Maybe this wasn't addressed to me but I'll add a comment to it. I got 5 of the 8 hives I have last spring from an old fella that has since pasted on.  The other 3 were swarm captures I suspect came from the same bee yard.  Sam ( the ole' fella ) never treated for anything and after he was gone I checked his hives and all his equipment that he had stored away on the property.  It was a mess.  Moths were killing his hives left and right - he had 40+ hives - I would say 20 were killed off with in 2 mons. due to a massive moth infestation.  There were moths flying everywhere in the storage areas - you could lift the top covers on any hives and they would just go everywhere.

A friend and I saved about 15 hives - we barely saved them after changing out frames that were infested with moths with just frozen frames.  Some of the ones we saved were pulled from sure death had we not got involved.  Some hives are still sitting where they were - the frames complete encased in moth webs.  Sam just didn't have the time - the information - the will or whatever to take care of the hives anymore.  He had them for about 8 yrs. when I got them.

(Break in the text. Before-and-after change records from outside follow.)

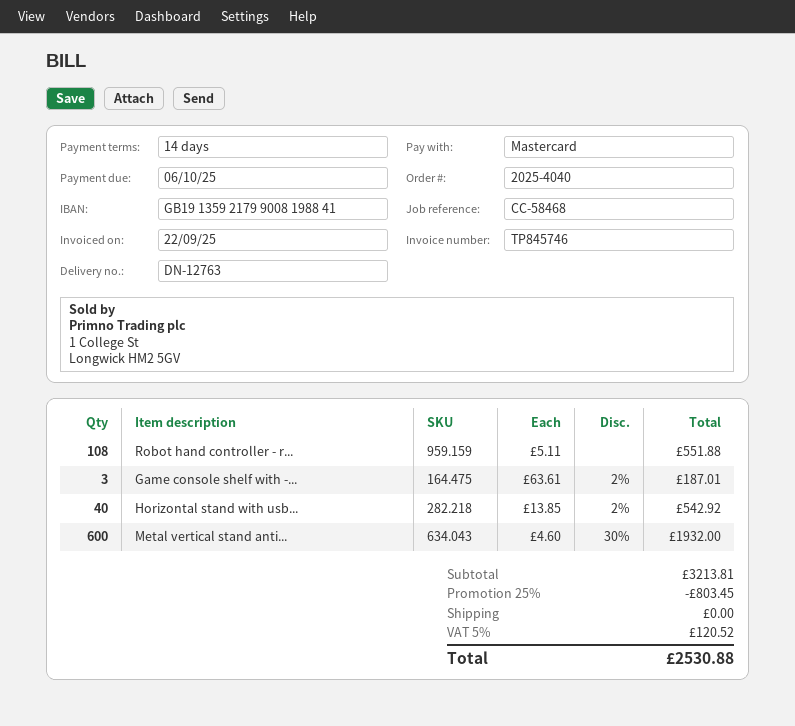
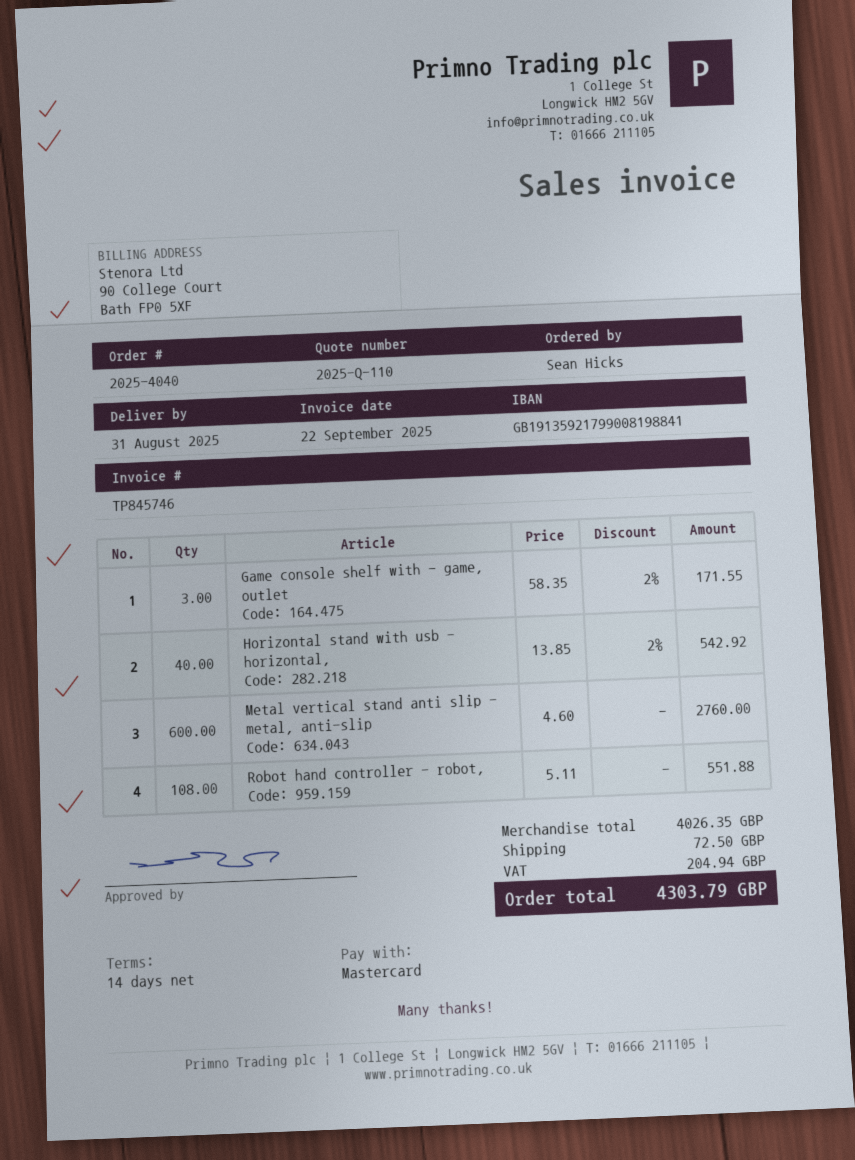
Game console shelf with -...: 3 x 63.61 - 2% = 187.01 -> 3 x 58.35 - 2% = 171.55
Metal vertical stand anti...: 600 x 4.60 - 30% = 1932.00 -> 600 x 4.60 = 2760.00
subtotal: 3213.81 -> 4026.35
discount: 25% = 803.45 -> none
shipping: 0.00 -> 72.50
tax: 120.52 -> 204.94
total: 2530.88 -> 4303.79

Having said that and not knowing the history of of mites at his place I felt I needed to treat these hives at least once with something strong to kill off any on coming mite problems.  I don't have a problem now and these hives are doing good from all I can tell.  Last yr. I would not have taken a bet that any of them would make it past Aug. - we're talking a moth breeding facility... shocked

As I posted before - I won't treat for something I don't have.  Hopefully I won't need to use anymore mite begone.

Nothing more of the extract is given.